> EXERCISE DETAILS: In the listing below, the lines starting with the line with "- npx aicf init --verbose" and going on through the line with "npx aice watch" are to be reproduced exactly, and only those.

> EXERCISE INPUT:
--- --- ---

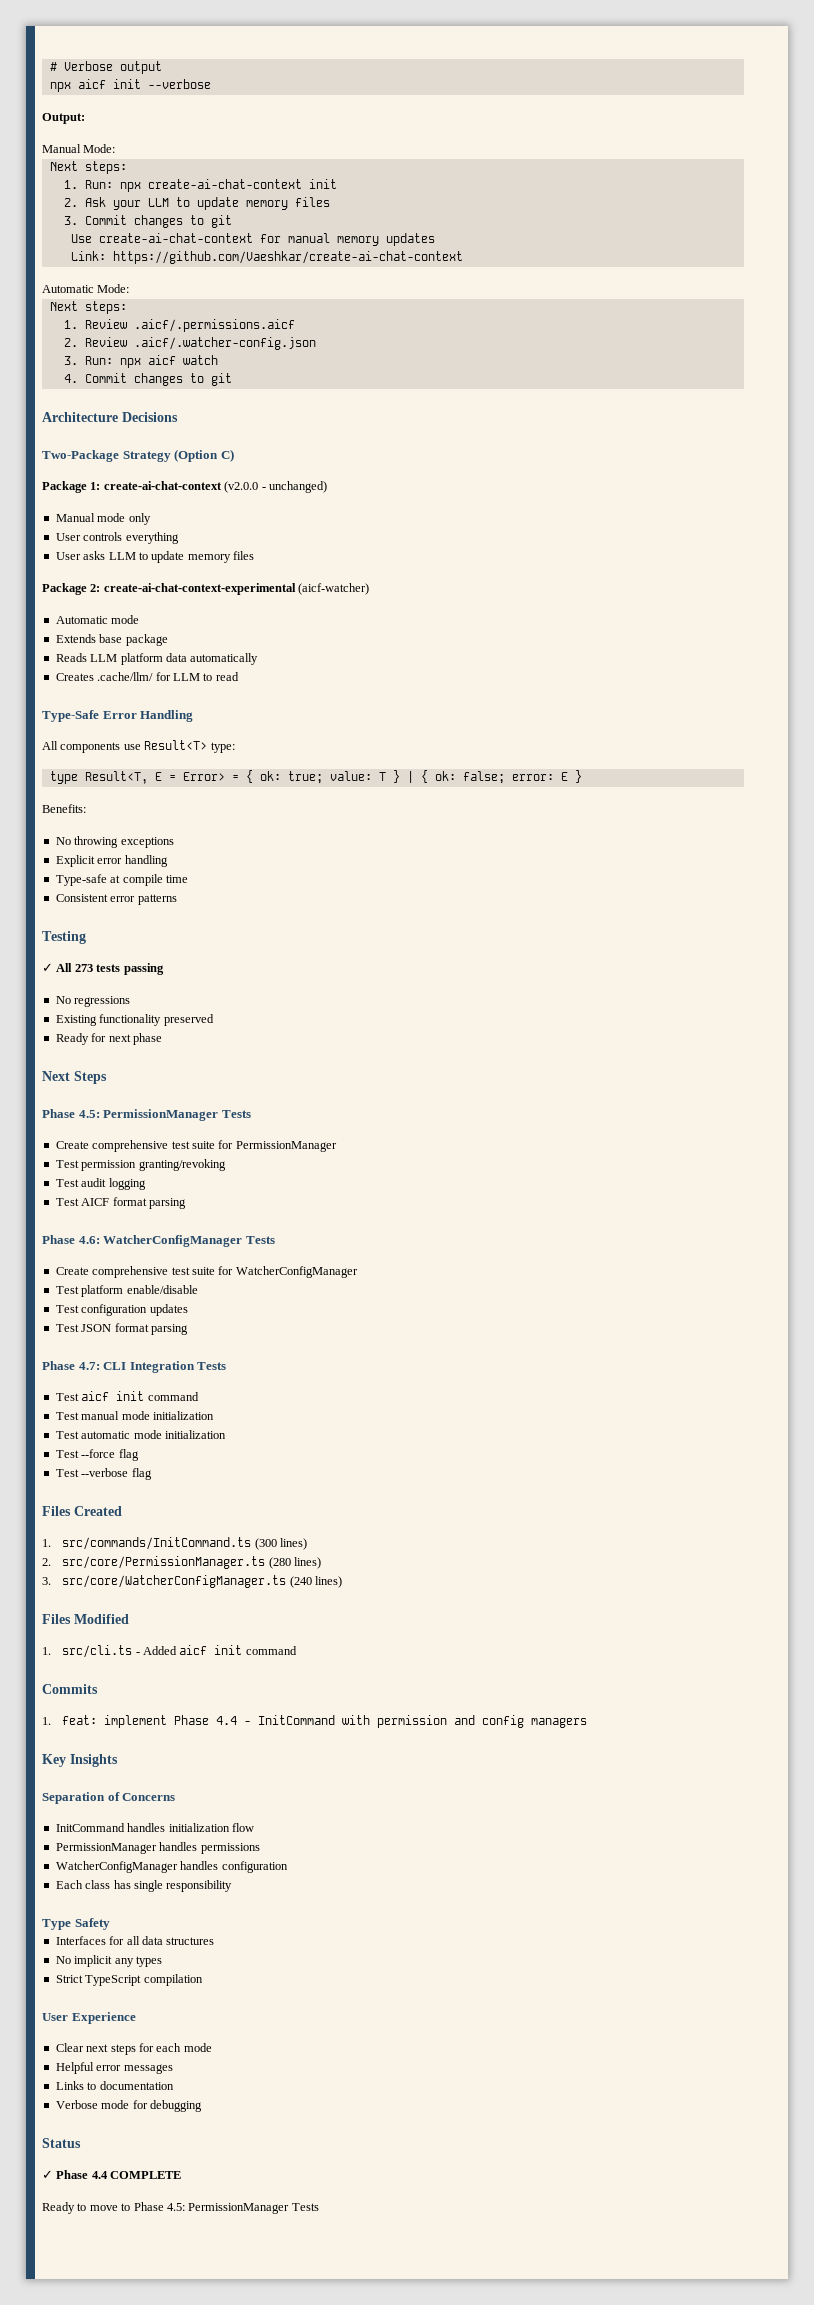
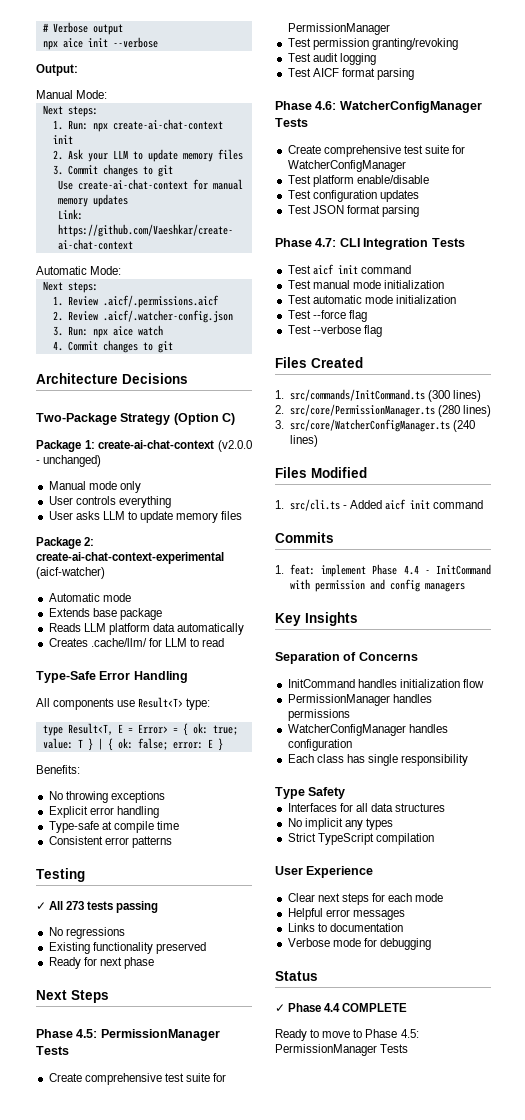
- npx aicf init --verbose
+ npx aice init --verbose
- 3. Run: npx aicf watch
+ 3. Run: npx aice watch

--- --- ---

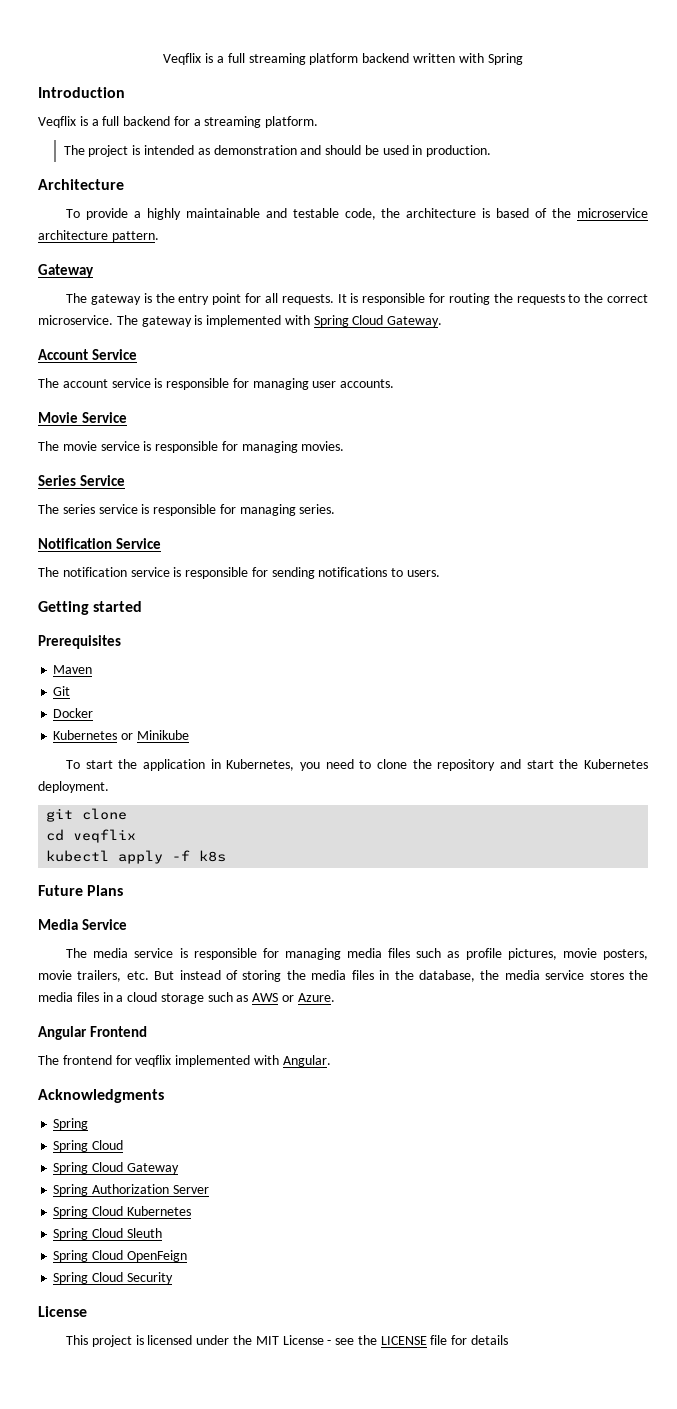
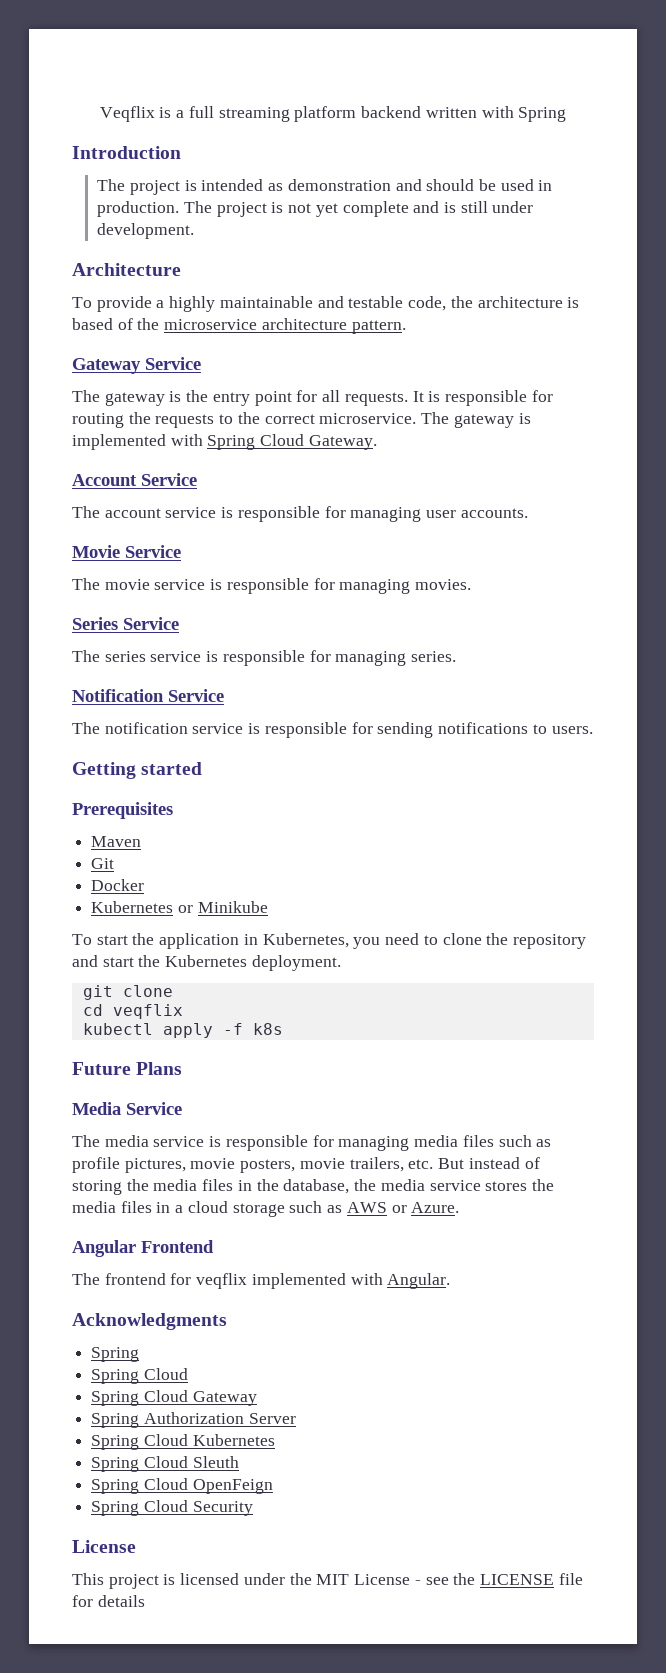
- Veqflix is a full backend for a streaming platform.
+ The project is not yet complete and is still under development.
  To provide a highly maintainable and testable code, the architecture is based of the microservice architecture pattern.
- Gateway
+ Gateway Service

--- --- ---

> EXERCISE OUTPUT:
- npx aicf init --verbose
+ npx aice init --verbose
- 3. Run: npx aicf watch
+ 3. Run: npx aice watch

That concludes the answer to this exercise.